I am a loving woman, a mother in pain,
Giving birth to the future, where my babies
Have the same chance to thrive as anyone.
My name is not “Inadequate”.
I did not make my husband leave us –
He chose to, and chooses not to pay child support.
Truth is though; there isn’t a job base For all fathers to support their families.
While society turns its head, my children pay the price.
My name is not “Problem and Case to Be Managed”.
I am a capable human being and citizen, not just a client.
The social service system can never replace
the compassion and concern of loving grandparents, aunts,
uncles, fathers, cousins, community –
all the bonded people who need to be
But are not present to bring children forward to their potential.
My name is not “Lazy, Dependent Welfare Mother”.
If the unwaged work of parenting,
homemaking and community building was factored
into the gross domestic product,
My work would have untold value. And why is it that mothers whose
Husbands support them to stay home and raise children
Are glorified? And why they don’t get called lazy or dependent?

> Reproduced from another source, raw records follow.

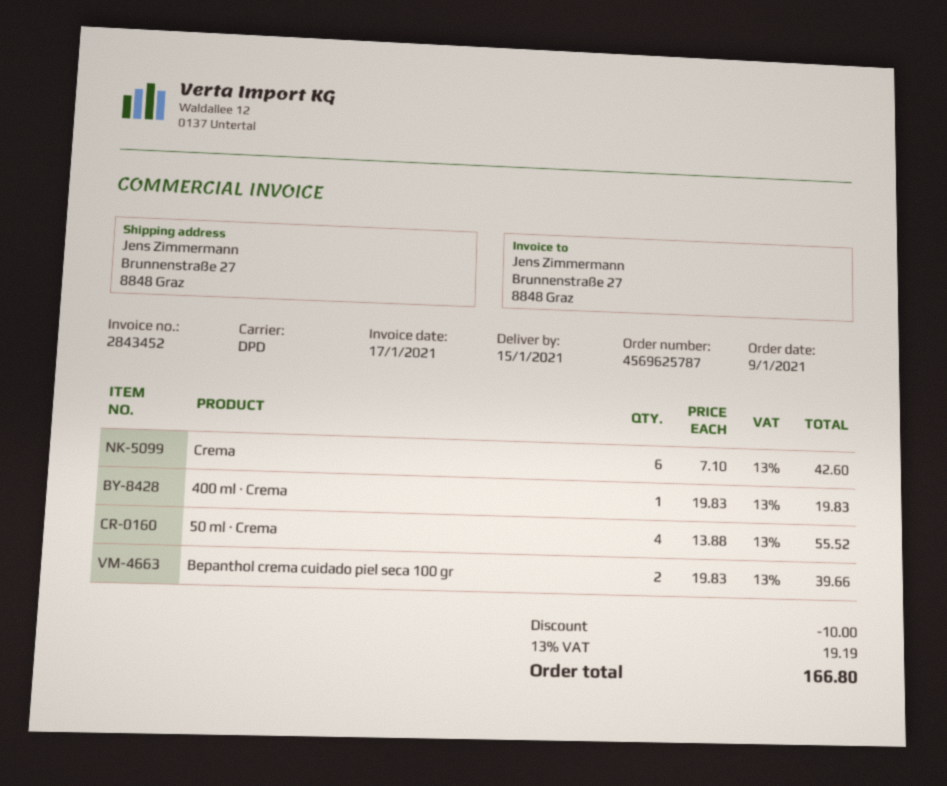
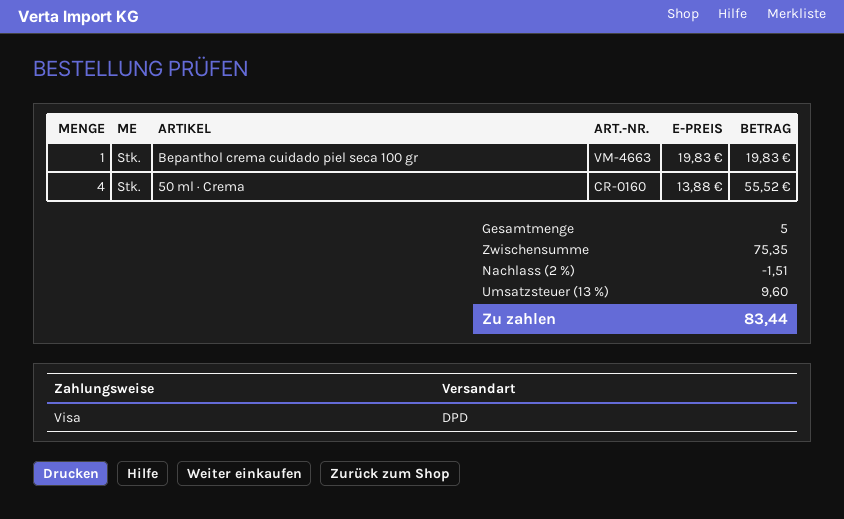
Crema: 6 x 7.10 = 42.60 -> none
400 ml · Crema: 1 x 19.83 = 19.83 -> none
Bepanthol crema cuidado piel seca 100 gr: 2 x 19.83 = 39.66 -> 1 x 19.83 = 19.83
discount: 10.00 -> 1.51
tax: 13% = 19.19 -> 13% = 9.60
total: 166.80 -> 83.44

My name is not “Ignorant, Dumb or Uneducated”.
I got my PhD from the university of life, school of hard everything,
I live with an income of $621 with $169 in food stamps for three kids.
Rent is $585…That leaves $36 a month to live on.
I am such a genius at surviving,
I could balance the state budget in an hour.
Never mind that there’s a lack of living-wage jobs.
Never mind that it’s impossible to be the sole emotional, social,
Spiritual, and economic support to a family. Never mind that parents are losing their children
to gangs, drugs, stealing, prostitution, the poverty industry,
social workers, kidnapping, the streets, the predator.
Forget about putting money into schools…
just build more prisons!
My name is not “Lay Down and Die Quietly”.
My love is powerful, and the urge to keep my children alive will never stop.
All children need homes and people who love them.
All children need safety A
nd the chance to be the people they were born to be.
The wind will stop before I allow my sons to become a statistic.
Before you give in to the urge to blame me,
the blames that lets us go blind and unknowing
into the isolation that disconnects
your humanity from mine,
Take another look. Don’t go away.
For I am not the problem, but the solution.
And…my name is not “Those People”.
I first stumbled across Julia via Twitter a few months ago and was instantly impressed by her ability to publicly speak out in support of the people who are oppressed by hunger and poverty.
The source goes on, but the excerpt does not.